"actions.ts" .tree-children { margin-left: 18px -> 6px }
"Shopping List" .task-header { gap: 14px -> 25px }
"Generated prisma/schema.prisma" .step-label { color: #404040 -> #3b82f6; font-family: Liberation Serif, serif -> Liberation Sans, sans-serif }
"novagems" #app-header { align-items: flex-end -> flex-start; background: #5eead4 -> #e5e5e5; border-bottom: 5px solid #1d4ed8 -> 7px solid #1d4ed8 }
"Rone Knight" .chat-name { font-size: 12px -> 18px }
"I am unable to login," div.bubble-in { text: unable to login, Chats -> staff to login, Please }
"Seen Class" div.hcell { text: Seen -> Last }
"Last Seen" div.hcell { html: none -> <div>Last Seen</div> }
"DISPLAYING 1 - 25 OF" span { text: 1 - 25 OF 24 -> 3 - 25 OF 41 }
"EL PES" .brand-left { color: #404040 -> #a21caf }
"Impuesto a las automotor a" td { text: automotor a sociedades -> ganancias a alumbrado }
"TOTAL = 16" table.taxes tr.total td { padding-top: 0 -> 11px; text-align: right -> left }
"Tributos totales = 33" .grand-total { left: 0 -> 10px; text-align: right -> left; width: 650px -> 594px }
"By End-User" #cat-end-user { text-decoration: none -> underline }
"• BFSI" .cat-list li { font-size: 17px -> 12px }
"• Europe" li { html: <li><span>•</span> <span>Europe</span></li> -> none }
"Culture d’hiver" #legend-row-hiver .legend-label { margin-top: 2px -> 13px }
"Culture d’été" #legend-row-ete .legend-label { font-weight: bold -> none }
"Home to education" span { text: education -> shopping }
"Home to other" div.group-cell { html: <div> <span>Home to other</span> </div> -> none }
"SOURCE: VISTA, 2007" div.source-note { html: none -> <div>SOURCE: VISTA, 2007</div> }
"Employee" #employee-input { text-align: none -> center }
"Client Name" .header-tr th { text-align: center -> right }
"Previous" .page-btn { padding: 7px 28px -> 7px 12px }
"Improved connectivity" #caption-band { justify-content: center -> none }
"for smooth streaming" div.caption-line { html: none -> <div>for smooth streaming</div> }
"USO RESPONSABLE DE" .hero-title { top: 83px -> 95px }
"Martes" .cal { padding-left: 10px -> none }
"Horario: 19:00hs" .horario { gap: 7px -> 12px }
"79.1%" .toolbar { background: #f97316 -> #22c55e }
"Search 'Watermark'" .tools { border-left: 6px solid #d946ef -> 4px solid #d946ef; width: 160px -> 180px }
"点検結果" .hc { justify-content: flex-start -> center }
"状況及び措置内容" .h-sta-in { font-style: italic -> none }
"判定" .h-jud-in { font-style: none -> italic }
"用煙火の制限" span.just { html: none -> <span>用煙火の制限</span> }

#### Required work:
Repeat every line exactly, starting with the first line of the entries, and stop once the line containing "text: education ->" has been given.

#### Written answer:
"actions.ts" .tree-children { margin-left: 18px -> 6px }
"Shopping List" .task-header { gap: 14px -> 25px }
"Generated prisma/schema.prisma" .step-label { color: #404040 -> #3b82f6; font-family: Liberation Serif, serif -> Liberation Sans, sans-serif }
"novagems" #app-header { align-items: flex-end -> flex-start; background: #5eead4 -> #e5e5e5; border-bottom: 5px solid #1d4ed8 -> 7px solid #1d4ed8 }
"Rone Knight" .chat-name { font-size: 12px -> 18px }
"I am unable to login," div.bubble-in { text: unable to login, Chats -> staff to login, Please }
"Seen Class" div.hcell { text: Seen -> Last }
"Last Seen" div.hcell { html: none -> <div>Last Seen</div> }
"DISPLAYING 1 - 25 OF" span { text: 1 - 25 OF 24 -> 3 - 25 OF 41 }
"EL PES" .brand-left { color: #404040 -> #a21caf }
"Impuesto a las automotor a" td { text: automotor a sociedades -> ganancias a alumbrado }
"TOTAL = 16" table.taxes tr.total td { padding-top: 0 -> 11px; text-align: right -> left }
"Tributos totales = 33" .grand-total { left: 0 -> 10px; text-align: right -> left; width: 650px -> 594px }
"By End-User" #cat-end-user { text-decoration: none -> underline }
"• BFSI" .cat-list li { font-size: 17px -> 12px }
"• Europe" li { html: <li><span>•</span> <span>Europe</span></li> -> none }
"Culture d’hiver" #legend-row-hiver .legend-label { margin-top: 2px -> 13px }
"Culture d’été" #legend-row-ete .legend-label { font-weight: bold -> none }
"Home to education" span { text: education -> shopping }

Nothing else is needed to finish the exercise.